Many farmed fish operations are very intensive, polluting and often contaminated. Small catfish operations around here used to not seem to be all that bad. There are several places we used to drive by regularly that were just acres of small ponds with catfish in them.
Here is one fairly recent article about farmed catfish that covers many of the points, good and bad, for farmed fish, though not the full story:
What’s the dish on farm-raised catfish?7 Aug 2009
<SNIP>
Cons:
Most of the catfish eaten in the United States is imported, and unless you specifically ask for "U.S. Farm-Raised Catfish," or see the official seal, you might be getting Asian-farmed catfish. FYI on the name game: Vietnamese pangasius (tra or basa), is a different species of catfish than the kind grown here (channel catfish), and cannot be called catfish in the American market. Because the Chinese now farm the same variety of catfish as we do, it will be labeled catfish. So, look for "Product of China" on fish labels--and avoid it! This is potentially very bad stuff. Beware also of any white fish that cannot be linked to a source. Beware of the generic term "fish."

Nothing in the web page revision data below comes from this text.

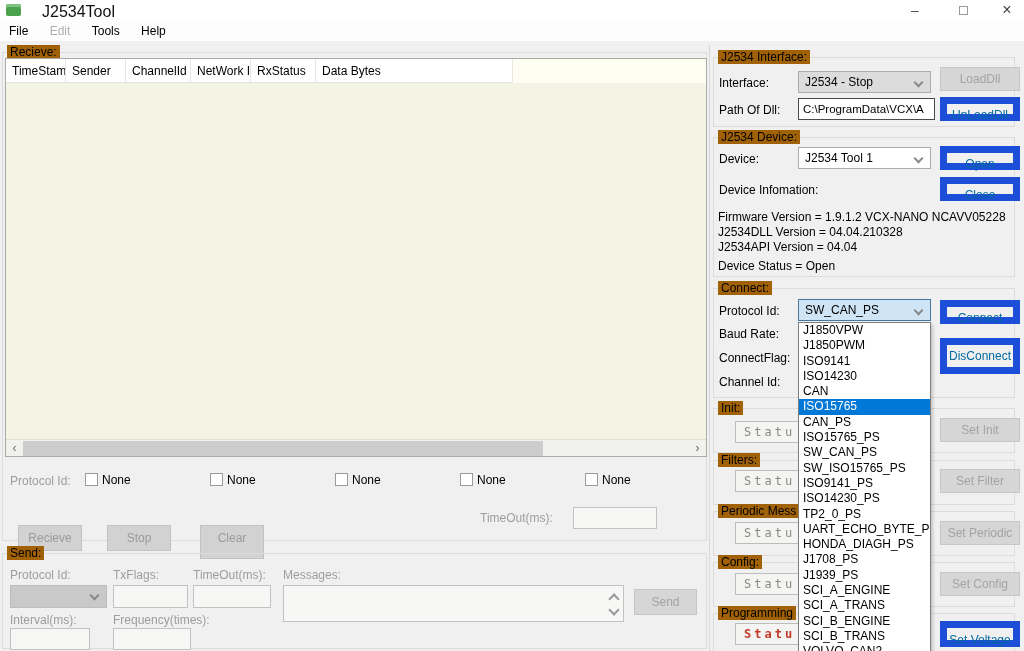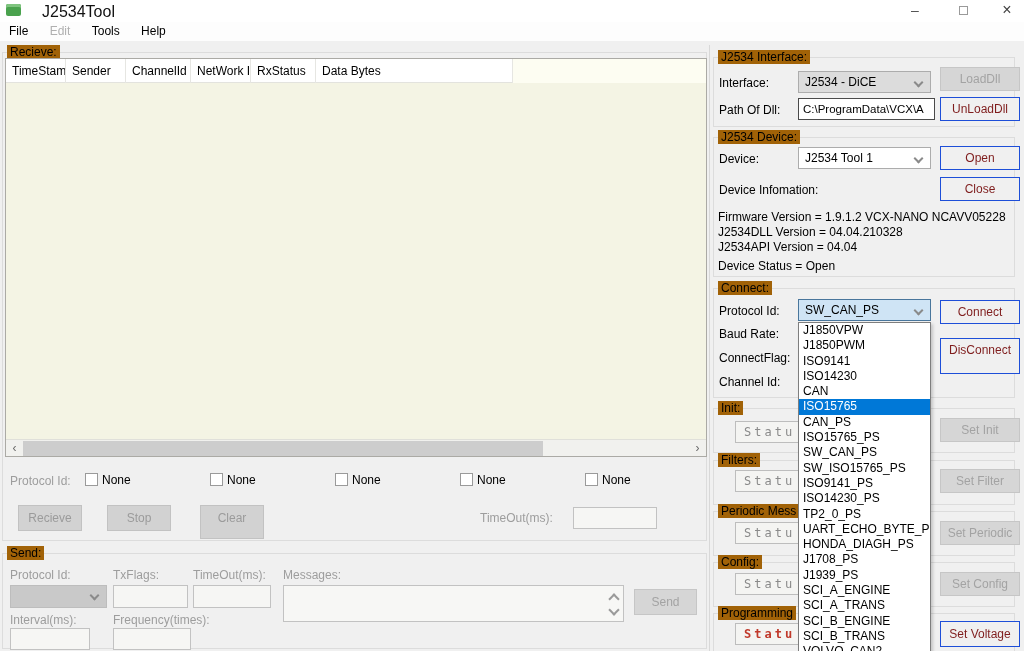--- a/index.html
+++ b/index.html
@@ -163,7 +163,7 @@
   </div>
   <div class="rp-label" style="left:719px; top:76px;">Interface:</div>
   <div class="combo grey" style="left:798px; top:71px; width:133px;">
-    <span>J2534 - DiCE</span>
+    <span>J2534 - Stop</span>
     <span class="chev"></span>
   </div>
   <div class="btn dim-disabled" style="left:940px; top:67px; width:80px; height:24px; line-height:22px;">LoadDll</div>

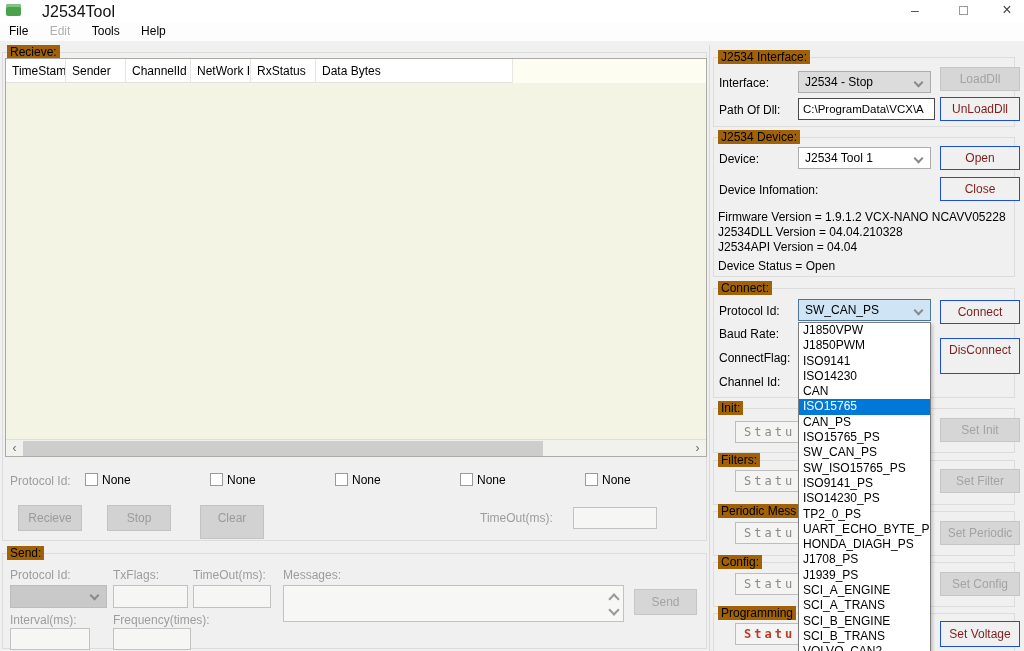--- a/index.html
+++ b/index.html
@@ -40,7 +40,7 @@
   .cbox { display:inline-block; width:13px; height:13px; background:#fff; border:1px solid #9a9a9a; vertical-align:-2px; margin-right:4px; }
   .none-item { position:absolute; top:473px; white-space:nowrap; }
 
-  .btn { position:absolute; text-align:center; border:1px solid #1d4ed8; background:#f0f0f0; color:#7f1d1d; }
+  .btn { position:absolute; text-align:center; border:7px solid #1d4ed8; background:#f0f0f0; color:#0369a1; }
   .btn.flat-disabled { background:#d2d2d2; border:1px solid #c2c2c2; color:#9b9b9b; }
   .btn.dim-disabled { background:#d6d6d6; border:1px solid #c6c6c6; color:#a3a3a3; }
 

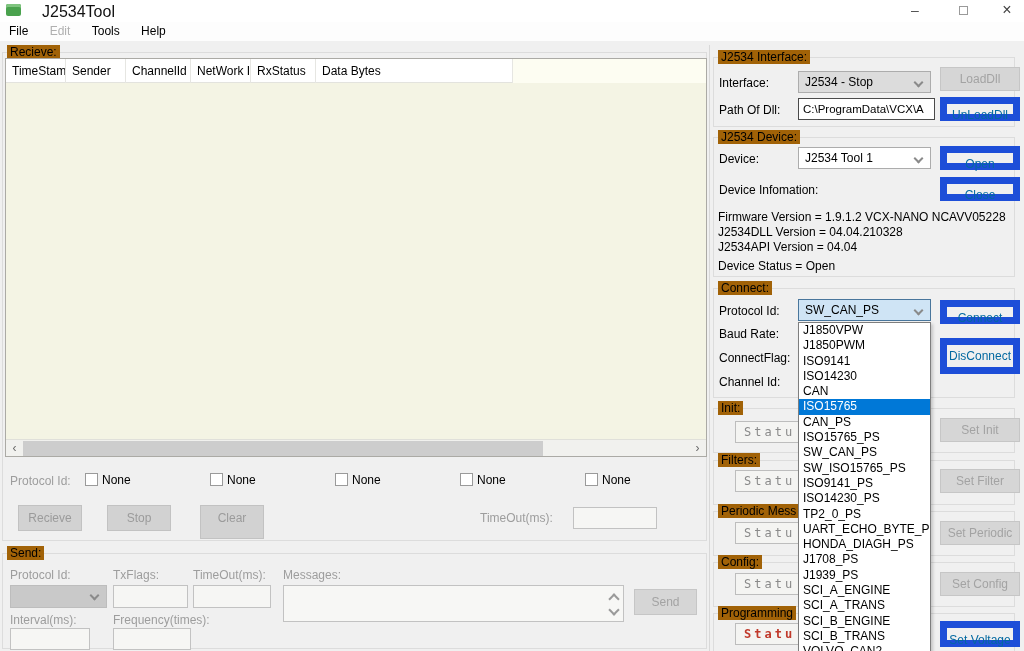--- a/index.html
+++ b/index.html
@@ -41,7 +41,7 @@
   .none-item { position:absolute; top:473px; white-space:nowrap; }
 
   .btn { position:absolute; text-align:center; border:7px solid #1d4ed8; background:#f0f0f0; color:#0369a1; }
-  .btn.flat-disabled { background:#d2d2d2; border:1px solid #c2c2c2; color:#9b9b9b; }
+  .btn.flat-disabled { background:#d2d2d2; border:1px solid #c2c2c2; color:#9b9b9b;margin-top:20px; }
   .btn.dim-disabled { background:#d6d6d6; border:1px solid #c6c6c6; color:#a3a3a3; }
 
   .tfield { position:absolute; background:#f6f6f4; border:1px solid #c2c2c2; }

• Many of the problems with farmed salmon identified in Tom's post apply to catfish farmed in Asia. Catfish from there is often contaminated with carcinogens such as malachite green, illegal antibiotics or salmonella In Alabama, state scientists have found banned antibiotics in catfish from China. The FDA is responsible for ensuring the safety of foreign-farmed fish. It has been notoriously lax at doing so. (Luckily, American catfish are sustainably farmed. I'll get to that soon.)
<SNIP>
Pros:
Safety standards for U.S.-grown catfish are high and catfish farmers are pushing for ever more rigorous regulation. By contrast, there are currently no international safety standards for fish, hence the nasty stuff sometimes found in Asian imports. And few imports are inspected. (See my admonition above to read the label!)
<SNIP>
• Unlike farmed salmon, catfish farmed here are freshwater fish and therefore raised in self-contained inland ponds, which means they are not very likely to escape into the sea and overtake other fish populations. These self contained pens also pose little risk to the surrounding environment (unlike open-ocean pens used for salmon). This is why green groups such as the National Audubon Society, Monterey Bay Aquarium, and Environmental Defense endorse U.S. catfish as a safe environmental choice.
More:
http://www.grist.org/article/2009-08-07-farm-raised-catfish Heck, one local seafood restaurant used to have a catfish pond out front. They sometimes let people fish out of the pond and then would clean and cook the fish for them.